Change listing data -
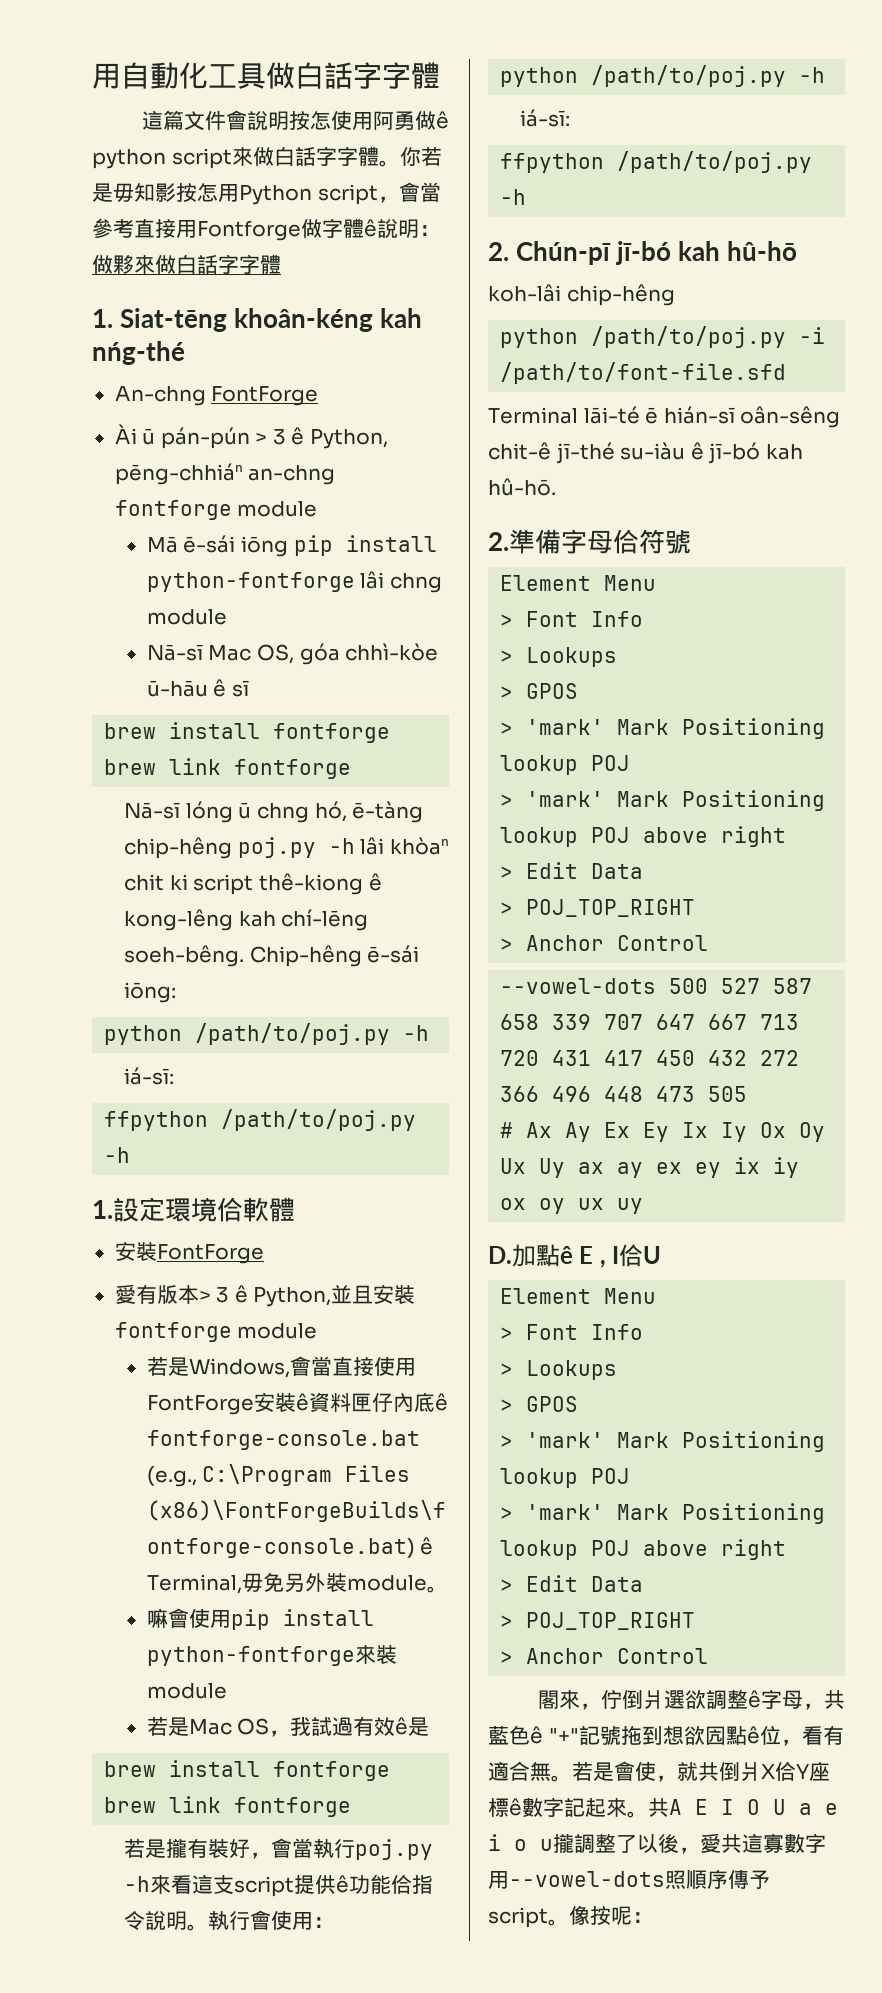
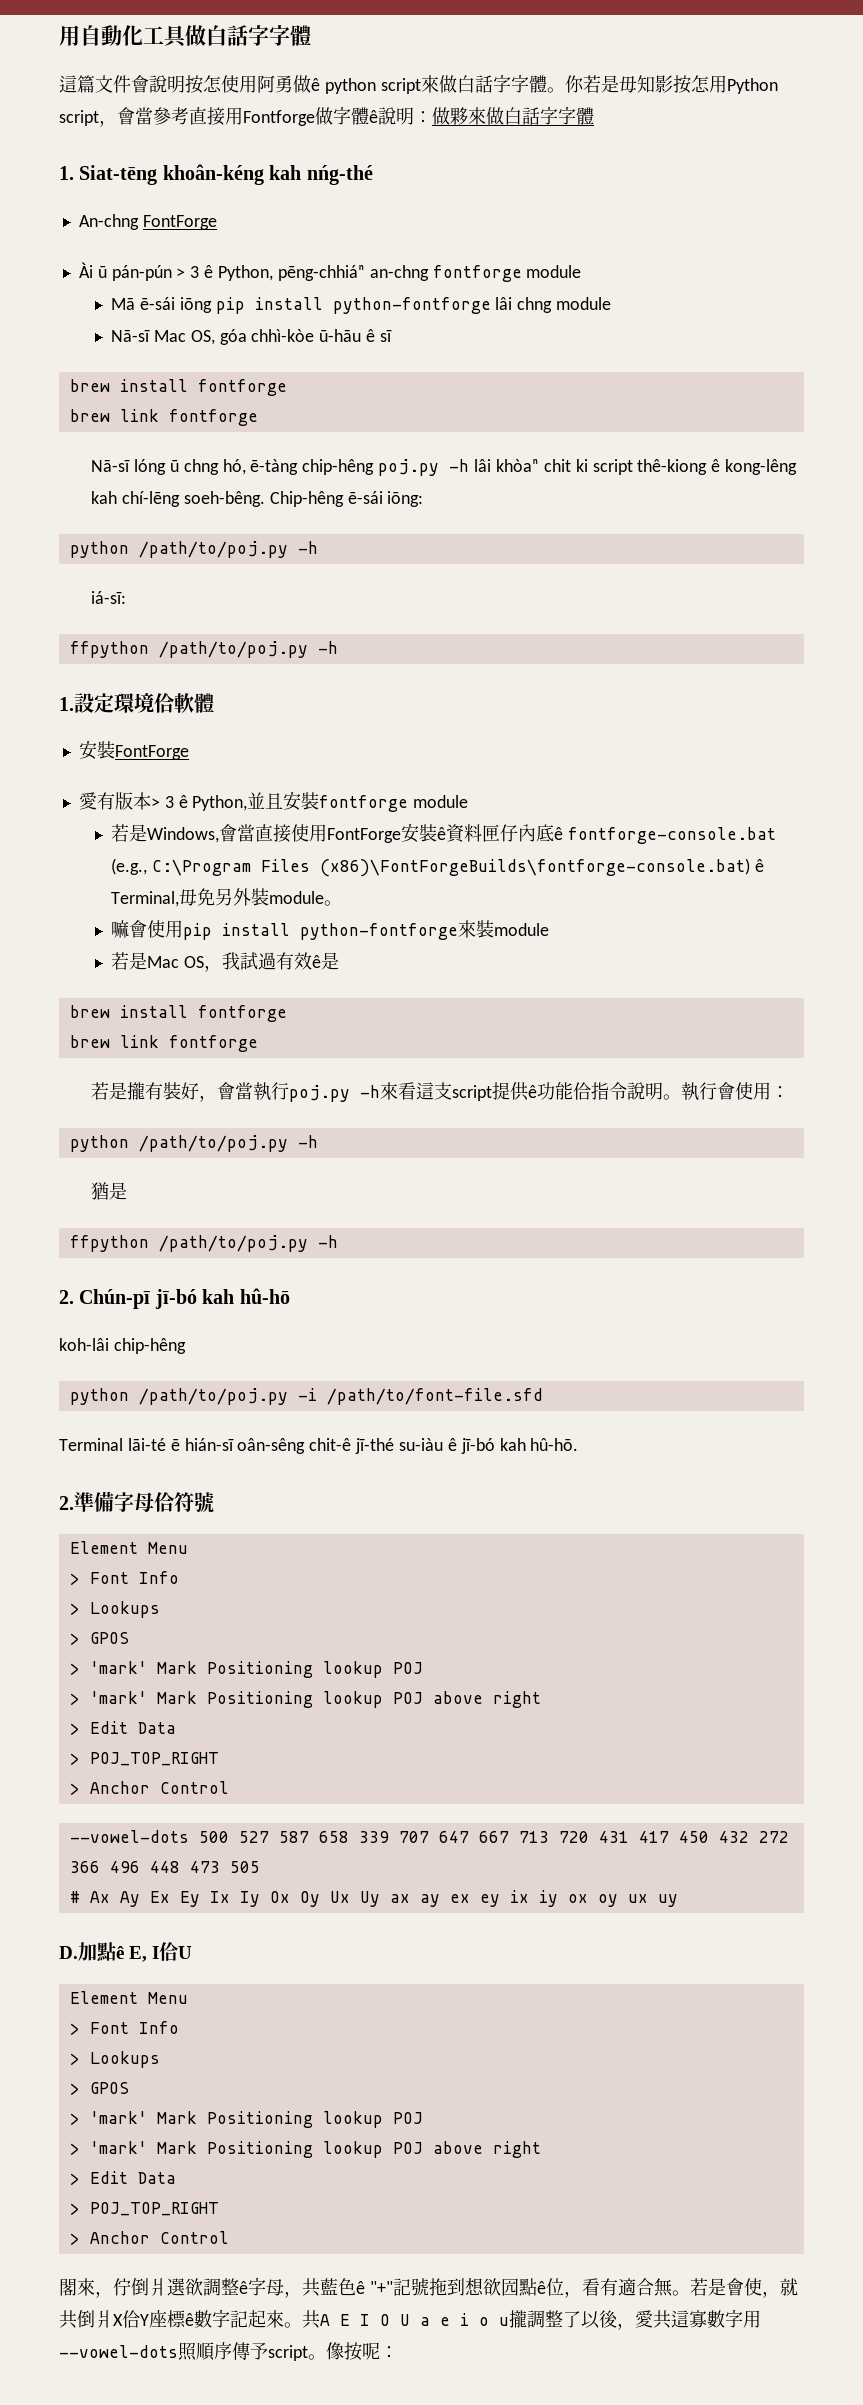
  執行會使用：
  python /path/to/poj.py -h
- iá-sī:
+ 猶是
- D.加點ê E , I佮U
+ D.加點ê E, I佮U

Activity -
Copy out the lines above unchanged. Skip the images.

Result of the task -
  執行會使用：
  python /path/to/poj.py -h
- iá-sī:
+ 猶是
- D.加點ê E , I佮U
+ D.加點ê E, I佮U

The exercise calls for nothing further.